1. A system to promote the healing of an exuding wound, which comprises:
a wound dressing dimensioned for positioning relative to a wound bed of a subject; and
a subatmospheric pressure mechanism including:
a housing;
a vacuum source disposed in the housing and associated with a vacuum port;
a collection canister defining an internal chamber in fluid communication with the vacuum source through the vacuum port and with the wound dressing for collecting exudates removed from the wound bed under influence of the vacuum source;
a hydrophobic filter in fluid communication with the vacuum source and the internal chamber of the collection canister, the filter adapted to prevent exudates from reaching the vacuum source while allowing passage of air to the vacuum source; and
a screen including compounds for cleaving proteins in the exudates, the screen disposed proximally of the filter to prevent clogging of the filter by the exudates in the collection canister.
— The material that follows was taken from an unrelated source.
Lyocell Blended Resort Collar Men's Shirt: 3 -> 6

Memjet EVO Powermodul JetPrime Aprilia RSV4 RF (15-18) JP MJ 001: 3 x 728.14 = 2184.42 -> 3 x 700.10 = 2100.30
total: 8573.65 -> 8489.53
2. The system according to claim 1, wherein the compounds are proteases.
3. The system according to claim 2, wherein the proteases are one of papain, trypsin, cathepsin, thermolysin, plasmin, pepsin, chymotrypsin, carboxypeptidase Y, Glu-C, Asp-N, Lys-C, and combinations thereof.
4. The system according to claim 1, wherein the compounds are nucleases.
5. The system according to claim 4, wherein the nucleases are one of DNA, RNA, and combinations thereof.
6. The system according to claim 4, wherein the nucleases are exo- and/or endo-nucleases.
7. The system according to claim 1, wherein the screen is mechanically bonded to the filter.
8. The system according to claim 1, wherein the screen is disposed adjacent to the filter.
9. The system according to claim 1, wherein the filter and the screen are disposed in a canister inlet.
10. The system according to claim 9, wherein the filter is disposed substantially planar to the canister inlet.
11. The system according to claim 10, wherein the screen is disposed at a slight curvature relative to the filter.
12. The system according to claim 1, wherein the compounds are immobilized on the screen via one of powder coating, crystalline coating, and molding.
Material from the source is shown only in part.